• **TASK GOAL**: Search the entries below for the word "Nintendo", then copy each line in which it is found.

Change detection data
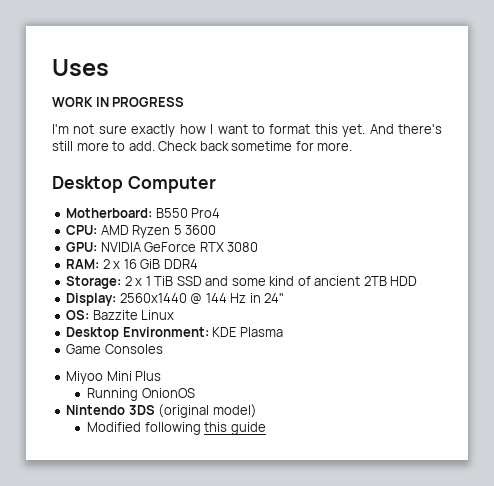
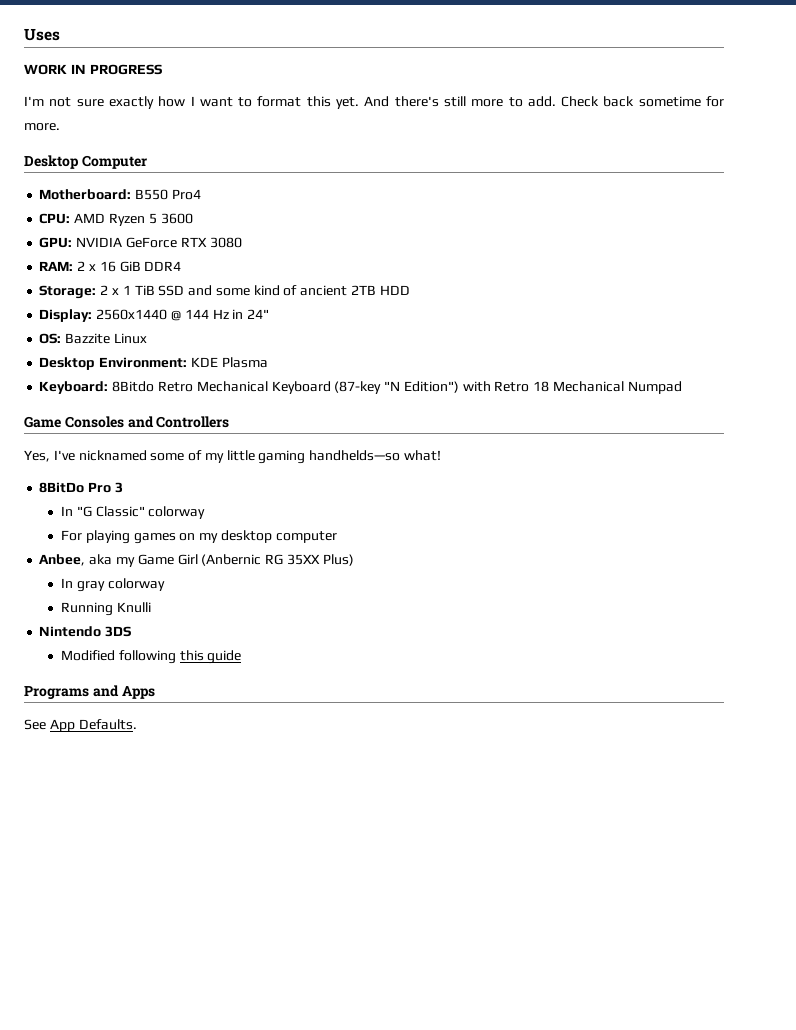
- Game Consoles
- Miyoo Mini Plus
+ Keyboard: 8Bitdo Retro Mechanical Keyboard (87-key "N Edition") with Retro 18 Mechanical Numpad
+ Game Consoles and Controllers
+ Yes, I've nicknamed some of my little gaming handhelds—so what!
+ 8BitDo Pro 3
+ In "G Classic" colorway
+ For playing games on my desktop computer
+ Anbee, aka my Game Girl (Anbernic RG 35XX Plus)
+ In gray colorway
- Running OnionOS
+ Running Knulli
- Nintendo 3DS (original model)
+ Nintendo 3DS
+ Programs and Apps
+ See App Defaults.

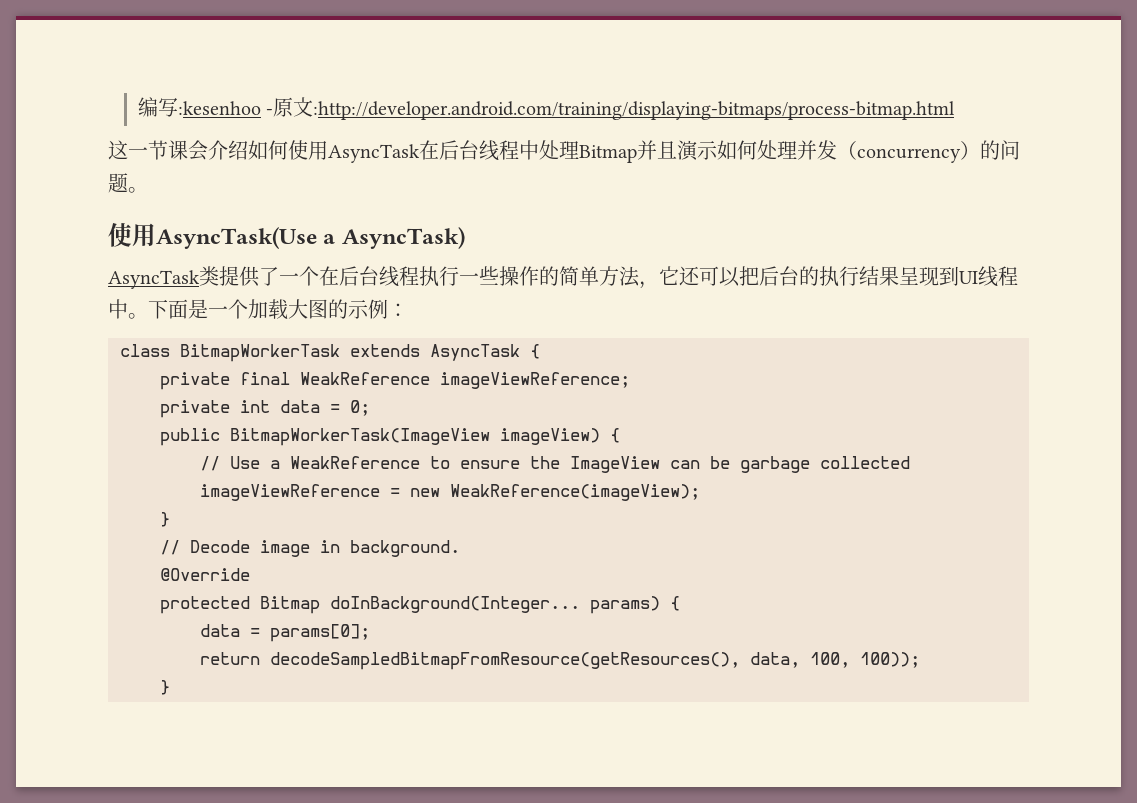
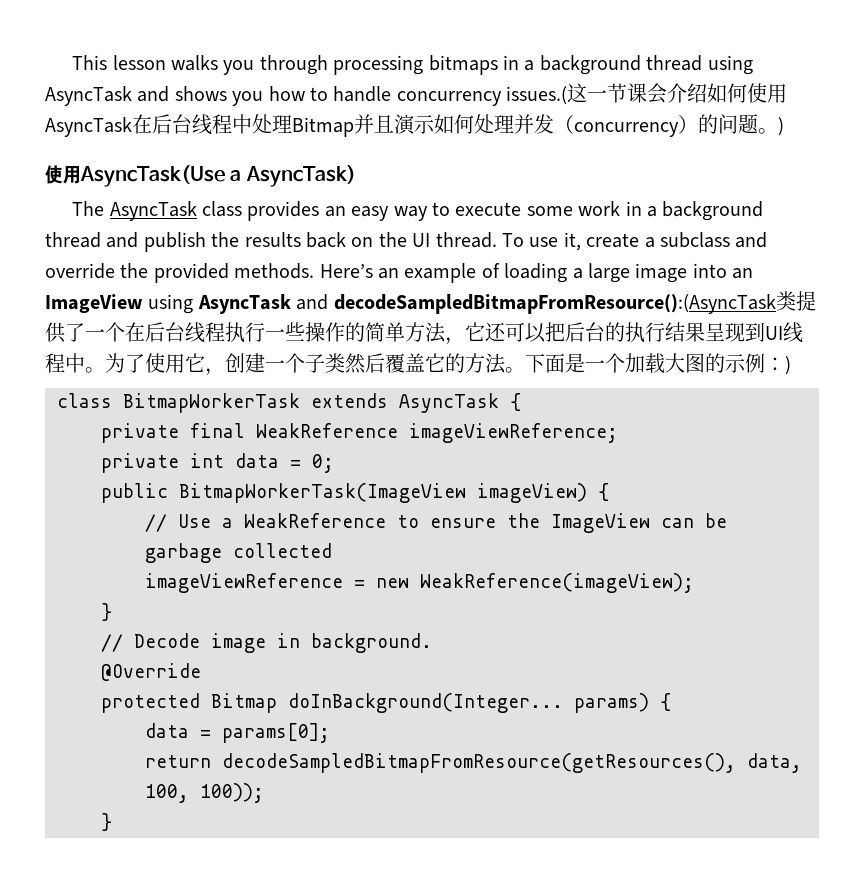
- 编写:kesenhoo -原文:http://developer.android.com/training/displaying-bitmaps/process-bitmap.html
- 这一节课会介绍如何使用AsyncTask在后台线程中处理Bitmap并且演示如何处理并发（concurrency）的问题。
+ This lesson walks you through processing bitmaps in a background thread using AsyncTask and shows you how to handle concurrency issues.(这一节课会介绍如何使用AsyncTask在后台线程中处理Bitmap并且演示如何处理并发（concurrency）的问题。)
- AsyncTask类提供了一个在后台线程执行一些操作的简单方法，它还可以把后台的执行结果呈现到UI线程中。
+ The AsyncTask class provides an easy way to execute some work in a background thread and publish the results back on the UI thread. To use it, create a subclass and override the provided methods. Here’s an example of loading a large image into an ImageView using AsyncTask and decodeSampledBitmapFromResource():(AsyncTask类提供了一个在后台线程执行一些操作的简单方法，它还可以把后台的执行结果呈现到UI线程中。
+ 为了使用它，创建一个子类然后覆盖它的方法。
- 下面是一个加载大图的示例：
+ 下面是一个加载大图的示例：)

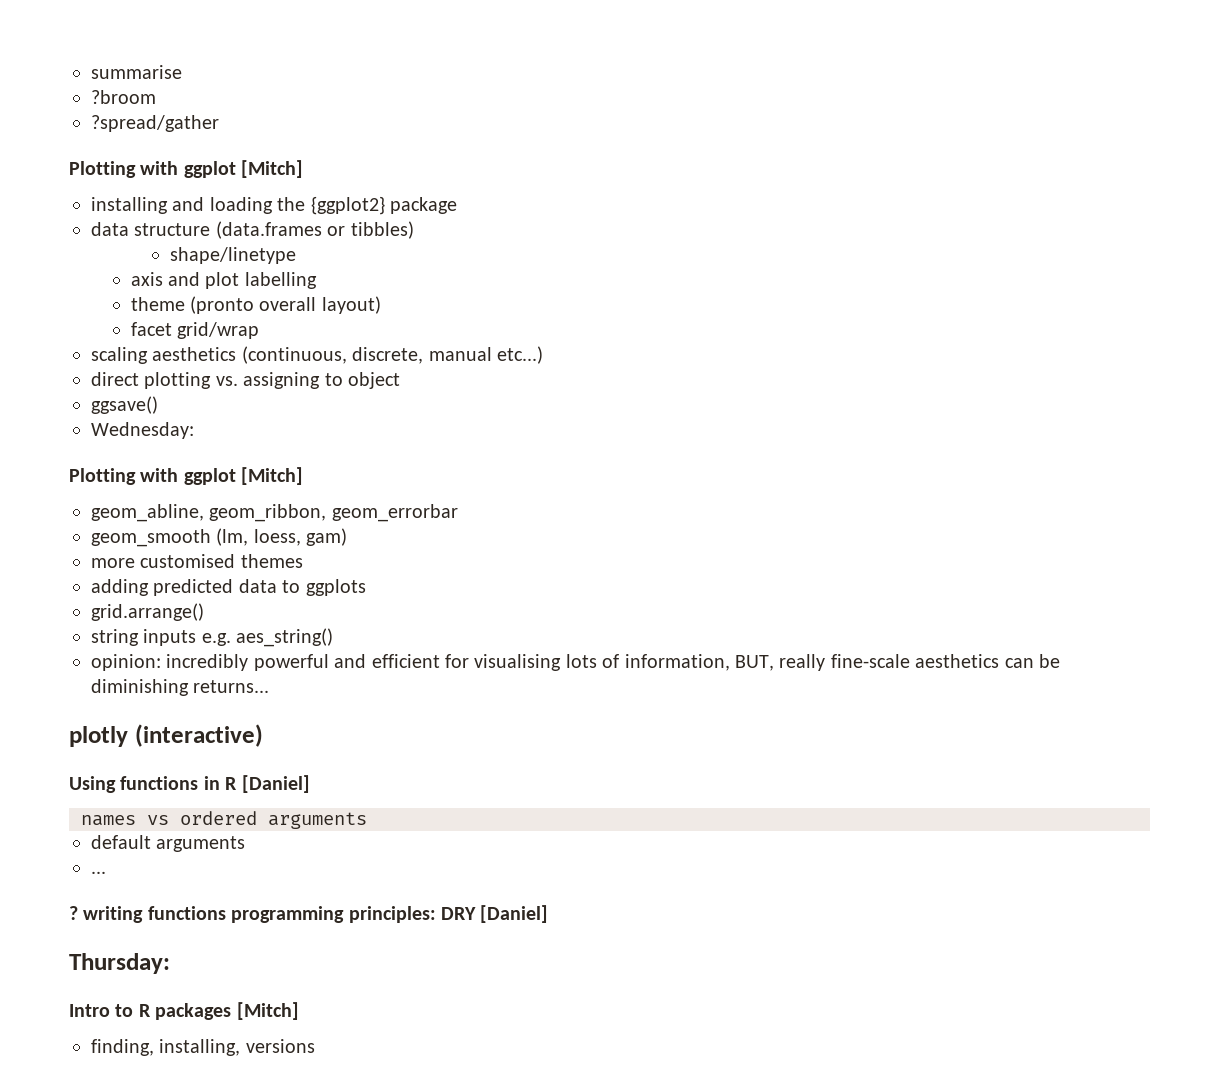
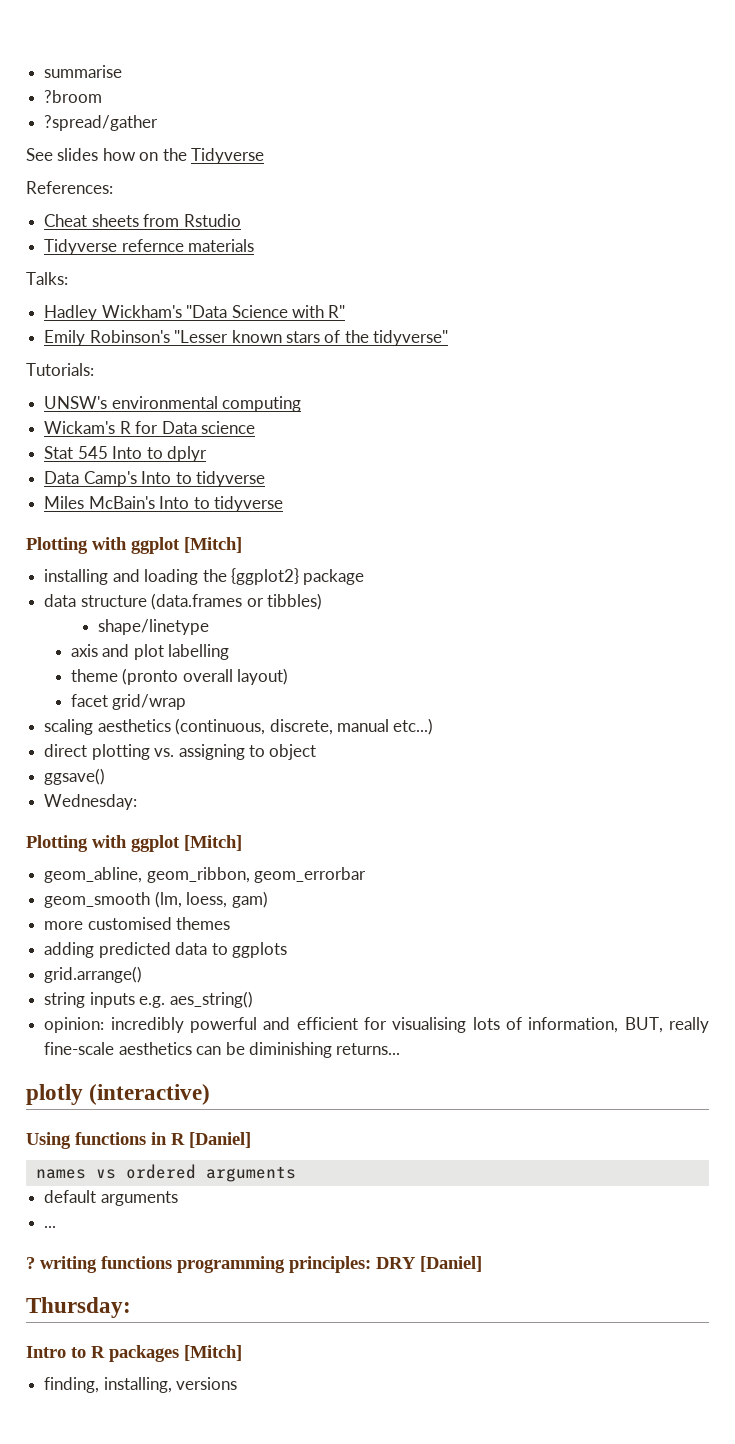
+ See slides how on the Tidyverse
+ References:
+ Cheat sheets from Rstudio
+ Tidyverse refernce materials
+ Talks:
+ Hadley Wickham's "Data Science with R"
+ Emily Robinson's "Lesser known stars of the tidyverse"
+ Tutorials:
+ UNSW's environmental computing
+ Wickam's R for Data science
+ Stat 545 Into to dplyr
+ Data Camp's Into to tidyverse
+ Miles McBain's Into to tidyverse

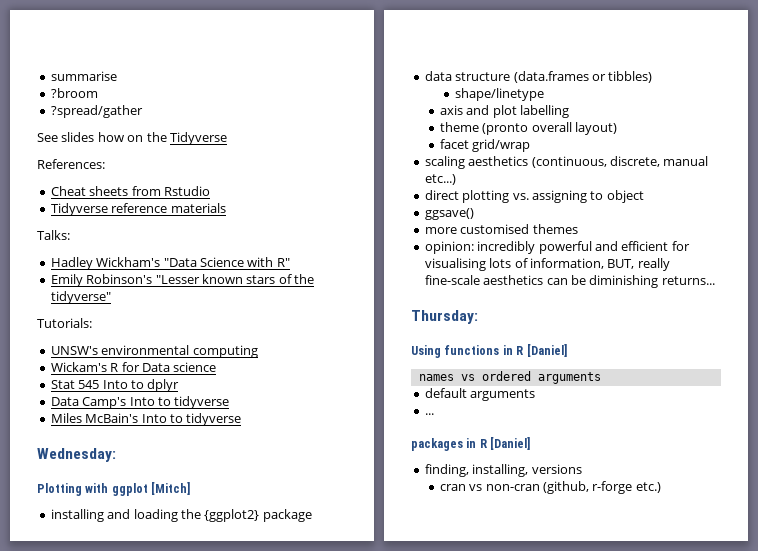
- Tidyverse refernce materials
+ Tidyverse reference materials
+ Wednesday:
- Wednesday:
- Plotting with ggplot [Mitch]
- geom_abline, geom_ribbon, geom_errorbar
- geom_smooth (lm, loess, gam)
  more customised themes
- adding predicted data to ggplots
- grid.arrange()
- string inputs e.g. aes_string()
- plotly (interactive)
+ Thursday:
- ? writing functions programming principles: DRY [Daniel]
- Thursday:
- Intro to R packages [Mitch]
+ packages in R [Daniel]
  finding, installing, versions
+ cran vs non-cran (github, r-forge etc.)

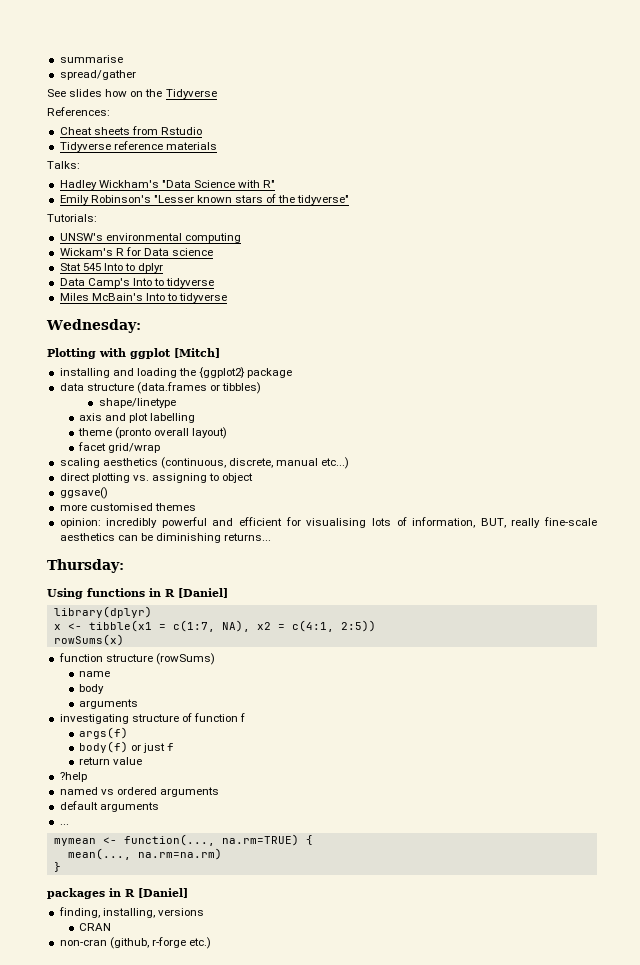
- ?broom
- ?spread/gather
+ spread/gather
- names vs ordered arguments
+ library(dplyr)
+ x <- tibble(x1 = c(1:7, NA), x2 = c(4:1, 2:5))
+ rowSums(x)
+ function structure (rowSums)
+ name
+ body
+ arguments
+ investigating structure of function f
+ args(f)
+ body(f) or just f
+ return value
+ ?help
+ named vs ordered arguments
+ mymean <- function(..., na.rm=TRUE) {
+ mean(..., na.rm=na.rm)
+ }
- cran vs non-cran (github, r-forge etc.)
+ CRAN
+ non-cran (github, r-forge etc.)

• **ANSWER AREA**:
- Nintendo 3DS (original model)
+ Nintendo 3DS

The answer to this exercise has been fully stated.